We can suppose that "people" want basically the same things in the USA and Europe. The big difference is that they do not expect the same things from the government.


So, here we go. Do excuse my detail in the following example. Some people have spatial relationship issues which require patience.


Take a ruler. Your usual footlong ruler. It runs from 0 to 12 inches. Put the ruler on the table in front of you. Horizontally. This ruler represent the "political spectrum".


Now, draw this ruler on a sheet of 8x10 paper, landscape format, and write on the sheet in front of you as we go along. Use different colored pens/pencils if required.


Three caveats before we start:


1) Of course, it's almost impossible to numerize political ideas and politicians (with a question on the order of "If Dubya is "conservative", how much more "conservative" is DeLay, on a scale of 1 to 5 ?"). That way lies insanity, in my humble view. I'm trying to address the big picture, as we say in the USA, not attribute a numeric value to every political philosophy, theory and politician in the public arena, as some of the US "Congress watchers" do for politicians' and their votes in the House or Senate.
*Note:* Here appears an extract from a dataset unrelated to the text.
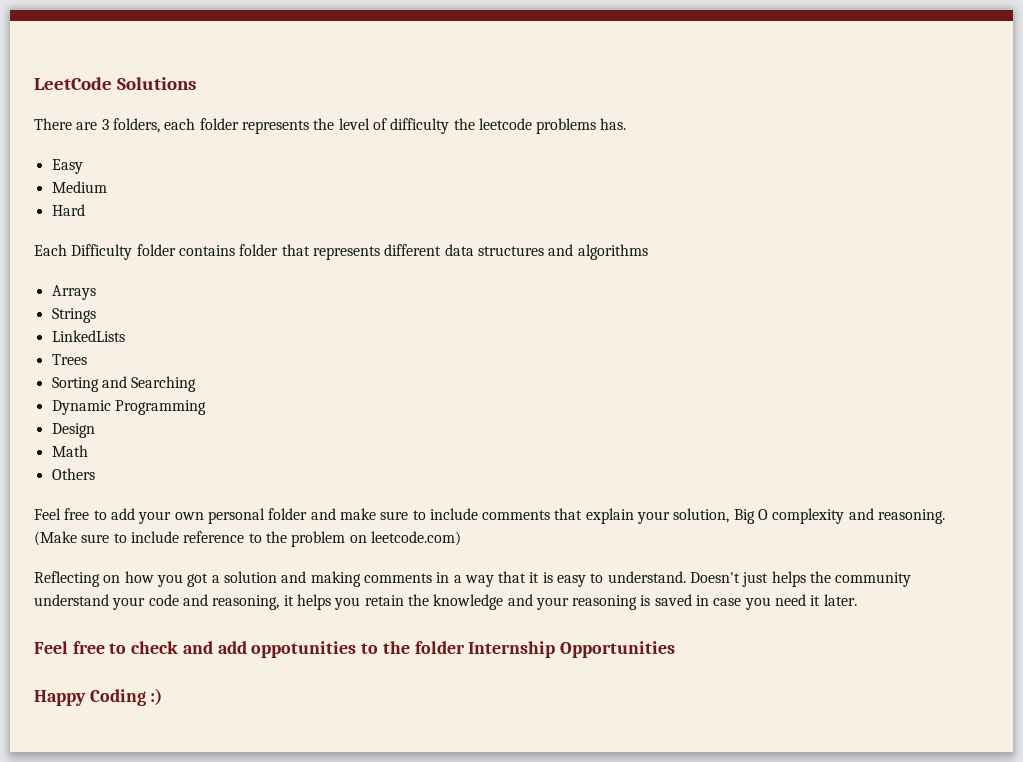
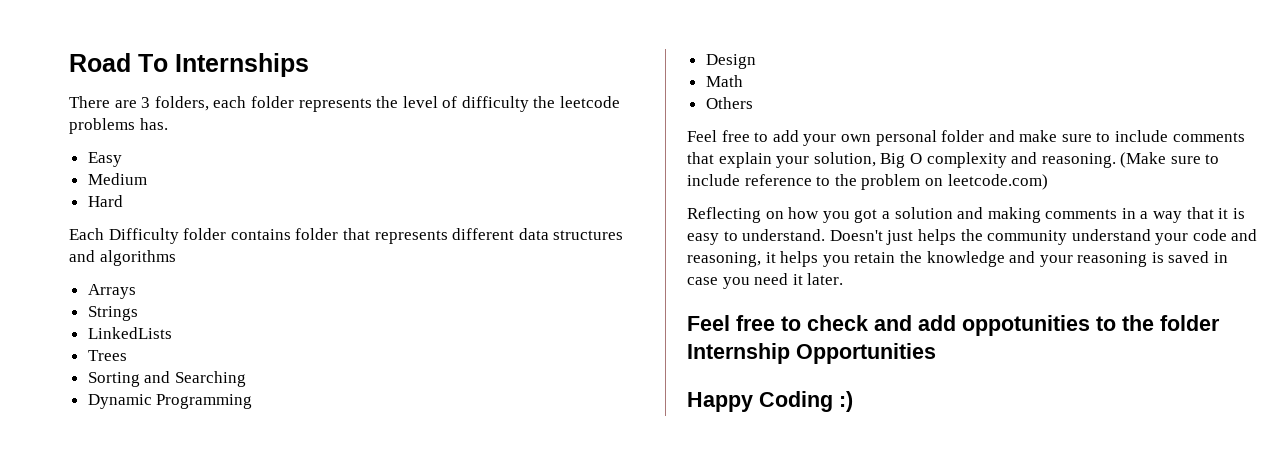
- LeetCode Solutions
+ Road To Internships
2) A given person's "political opinion" or "political dogma" is not monolithic. So the idea that, say, someone can be "conservative fiscally" but "socially oriented" is tough to quantify on any kind of numeric scale.


3) We're only looking at "mainstream" political people/ideas. There are extremists on the right (à la John Birch Society ... we still have royalists in France, by the way ...) and on the left (black flag anarchists, ATTAC in France ...), but here we are only attributing a ballpark numeric value to "mainstream".


Anyway, to start us off, let's take two prominent US "political" or "media-political "figures. Say, on the "left", Michael Moore. Say, on the right, Rush Limbaugh. OK ?


Look at the ruler on the sheet of paper in front of you. Put a flag with Limbaugh's name at 11, and put a flag with Moore at 7, on the top edge of the ruler. OK ? Can we say that we've flagged the American political spectrum, the range from left to right, from 7 to 11 (with room between 11 and 12 for David Duke or Farrakhan types) ? Can we live with that ? Let's, for the moment, for illustrative purposes.


I won't choose a European political figure nominatively, simply because there are so many, of varying stripes. I can speak of France. For those of you who follow France avidly from the USA, we can use, say, Jean-Marie Le Pen - in spite of his obnoxious racist and anti-Semitic pronouncements to garner support - for the "rightist" and Arlette Laguiller for the "leftist".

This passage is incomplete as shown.